Re: More tablescanning fun

From: Tom Lane <tgl(at)sss(dot)pgh(dot)pa(dot)us>
To: jim(at)nasby(dot)net
Cc: pgsql-performance(at)postgresql(dot)org
Subject: Re: More tablescanning fun
Date: 2003-04-25 05:23:10
Message-ID: 13549.1051248190@sss.pgh.pa.us
Views: Raw Message | Whole Thread | Download mbox | Resend email
Thread:
Lists: pgsql-performance

"Jim C. Nasby" <jim(at)nasby(dot)net> writes:
> On Thu, Apr 24, 2003 at 07:58:30PM -0400, Tom Lane wrote:
>> There's been some previous debate about the equation used to correct
>> for correlation, which is certainly bogus (I picked it more or less
>> out of the air ;-)). But so far no one has proposed a replacement
>> equation with any better foundation ... take a look in
>> src/backend/optimizer/path/costsize.c if you want to get involved.

> Are you reffering to the PF formula?

The PF formula is good as far as I know, but it assumes an uncorrelated
table order. The debate is how to correct it for nonzero correlation.
Specifically, this bit:

* When the index ordering is exactly correlated with the table ordering
* (just after a CLUSTER, for example), the number of pages fetched should
* be just sT. What's more, these will be sequential fetches, not the
* random fetches that occur in the uncorrelated case. So, depending on
* the extent of correlation, we should estimate the actual I/O cost
* somewhere between s * T * 1.0 and PF * random_cost. We currently
* interpolate linearly between these two endpoints based on the
* correlation squared (XXX is that appropriate?).

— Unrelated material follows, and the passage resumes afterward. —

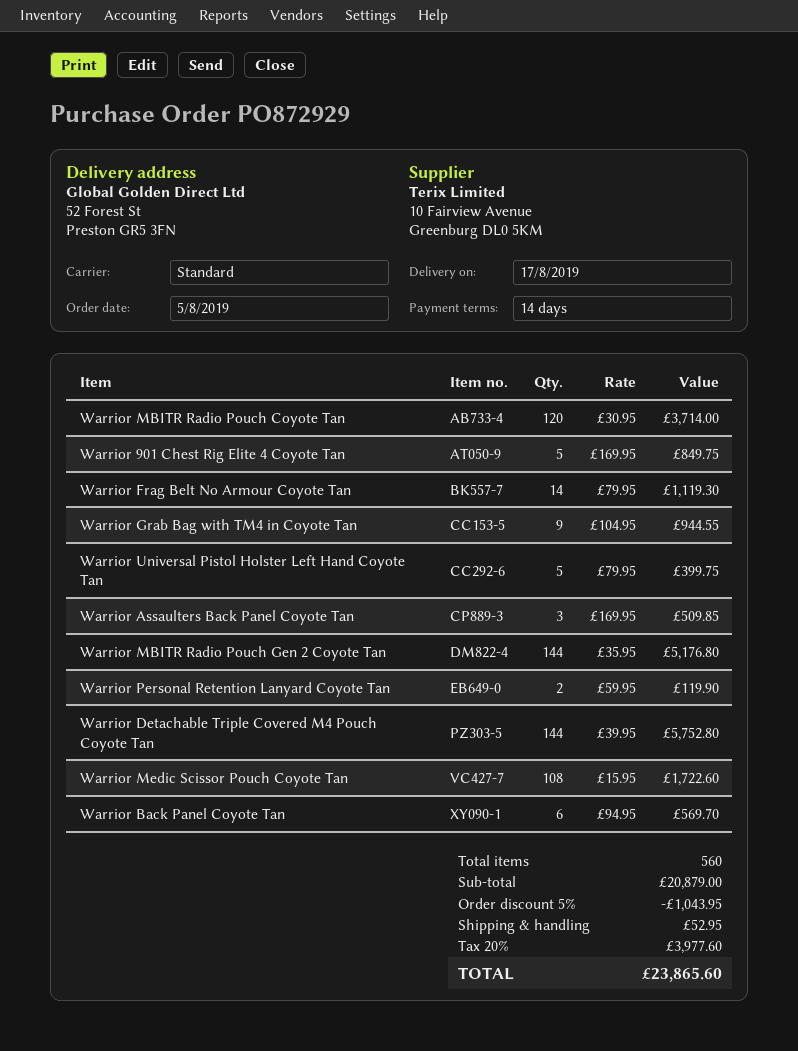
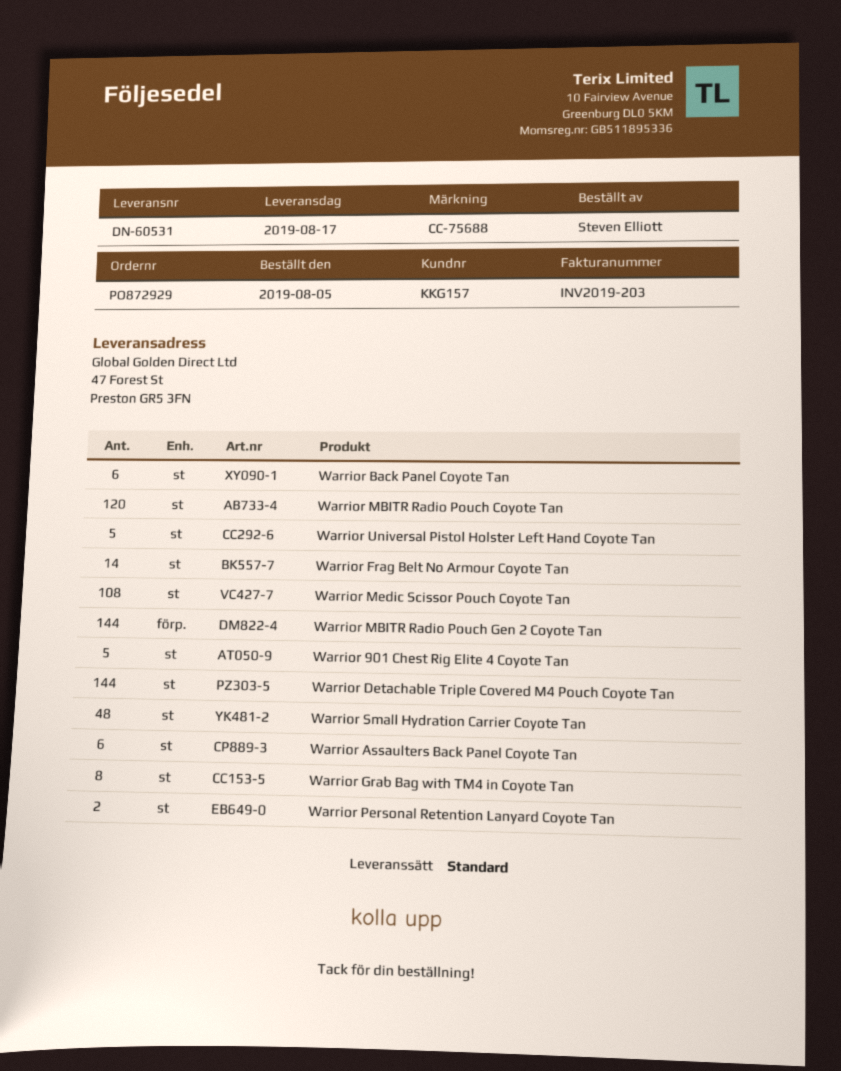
ship to: 52 Forest St, Preston GR5 3FN -> 47 Forest St, Preston GR5 3FN
Warrior Grab Bag with TM4 in Coyote Tan: 9 -> 8
Warrior Assaulters Back Panel Coyote Tan: 3 -> 6
Warrior Small Hydration Carrier Coyote Tan: none -> 48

I believe the endpoints s*T and PF*random_cost, I think, but the curve
between them is anyone's guess. It's also quite possible that the
correlation stat that we currently compute is inadequate to model what's
going on.

>> No. It's not apparent to me how you could do that without abandoning
>> MVCC, which we're not likely to do.

> Hmm... does MVCC mandate inserts go at the end?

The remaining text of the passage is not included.